The other interpreter, and indeed the cause of Mâtho's inattention to Spendius' reasoning, is of course Salammbô, who appears on the steps of the palace, high above the feasting soldiers, as a mysterious and unknown power—‘Personne encore ne la connaissait.’ Coming down the steps towards them, she stops: ‘Immobile et la tête basse, elle regardait les soldats.’ When she descends among them they draw back, sensing ‘quelque chose des Dieux’ which envelops her, and she herself, seeking understanding, seems to ‘regarder tout au loin au delà des espaces terrestres.’ When she first speaks it is not to the soldiers but invoking the sacred fish which they have killed. They do not understand, of course, but
Ils s'ébahissaient de sa parure; mais elle promena sur eux tous un long regard épouvanté, puis s'enfonçant la tête dans les épaules en écartant les bras, elle répéta plusieurs fois: ‘Qu'avez-vous fait! qu'avez-vous fait.’
(I, 697)7
The Mercenaries do not know, for their relationship to the sacred is as confused as is the readers'. What does killing and eating the sacred fish mean? By way of an answer Salammbô invokes a religious hierarchy and begins to chant sacred tales. The Mercenaries, of course, do not understand, but they sense something of the potency of the sacred, and open-mouthed, held by her, ‘ils tâchaient de saisir ces vagues histoires qui se balançaient devant leur imagination, à travers l'obscurité des théogonies, comme des fantômes dans des nuages’ (I, 698).8
These are the two principal modes of ordering that the book offers: a language of politics which accepts religion as a persuasive device but denies it any status as an interpretive system, and a language of ritual and religious symbols whose relation to action is more problematic but which seems to the major characters, Salammbô and Mâtho, a way of coming to understand their experience. Mâtho, trying to explain what has happened to him in his encounter with Salammbô, wondering what force has overtaken him and come to govern his activities, reads himself as cursed and takes Salammbô as the embodiment of the Goddess. Salammbô, whose life has so far been ordered by her role as servant of the Goddess, participates in a similar sacramental reading of experience and casts Mâtho in the appropriate sacred role.

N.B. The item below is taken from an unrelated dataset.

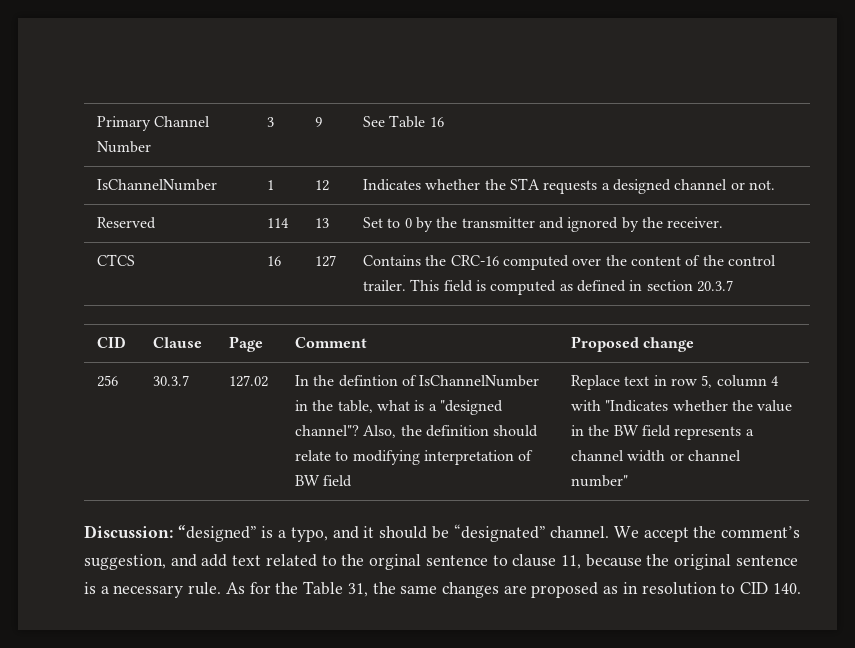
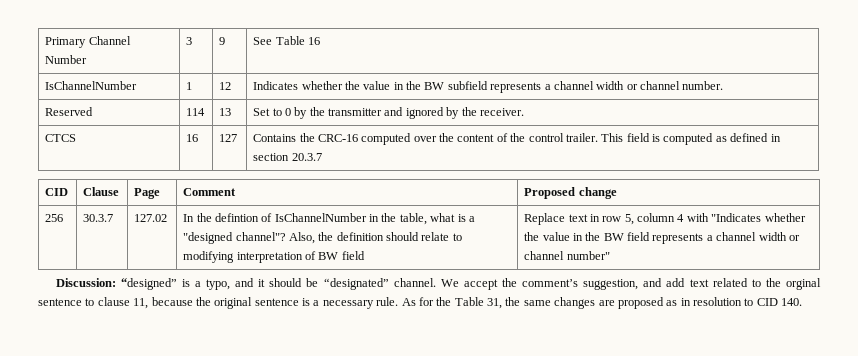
- IsChannelNumber | 1 | 12 | Indicates whether the STA requests a designed channel or not.
+ IsChannelNumber | 1 | 12 | Indicates whether the value in the BW subfield represents a channel width or channel number.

The terms in which these characters come to see one another can be adopted, almost without alteration, as a critical reading of the novel, which confirms the close relationship between the characters and the readers as interpreters. Jean Rousset, for example, stressing that ‘the book should be read on the plane of myth’, writes:
Salammbô, the human star, has sworn herself to Tanit, the moon, whom she worships at night on the upper terrace, while Mâtho, siderial god, diurnal hero, is associated with Moloch, the god of the sun. This symbolism determines their behaviour: … they attract and repel one another, linked each to each by a blind will which they obey without understanding … Set above and apart from the groups that they dominate, they live alone between heaven and earth.9
But the reader accustomed to Flaubertian irony may well wonder whether he should be so quick to accept the language in which characters choose to view themselves. If we do not allow Emma Bovary with impunity to identify herself with novelistic heroines, should we not be a little more sceptical of the language which characters use to identify themselves with heavenly bodies or gods? Certainly there is much which suggests the necessity of an ironic view of religious discourse: when the Carthaginians crucify captured Mercenaries we are told, ‘the sanction of the gods was not lacking, for on all sides crows swooped down from the heavens’ (I, 747). The conjunction, as so often in Flaubert, seems to turn irony against individual or communal attempts at thinking, and we are inclined to discover irony here because of our reluctance to admit such savagery as something sacred. Similarly, when the Carthaginians are slaughtering their own children and we are told that ‘the God's appetite, however, was not sated. He wanted more’ (I, 781), we are likely to want to distance ourselves from that language.
Even in the opening scene the attempts at a sacramental reading are put to the test of irony by a narrative voice which implies the possibility of a purely sexual interpretation. After speaking to the Mercenaries, Salammbô drops her lyre and is silent,
et, pressant son coeur à deux mains, elle resta quelques minutes les paupières closes à savourer l'agitation de tous ces hommes.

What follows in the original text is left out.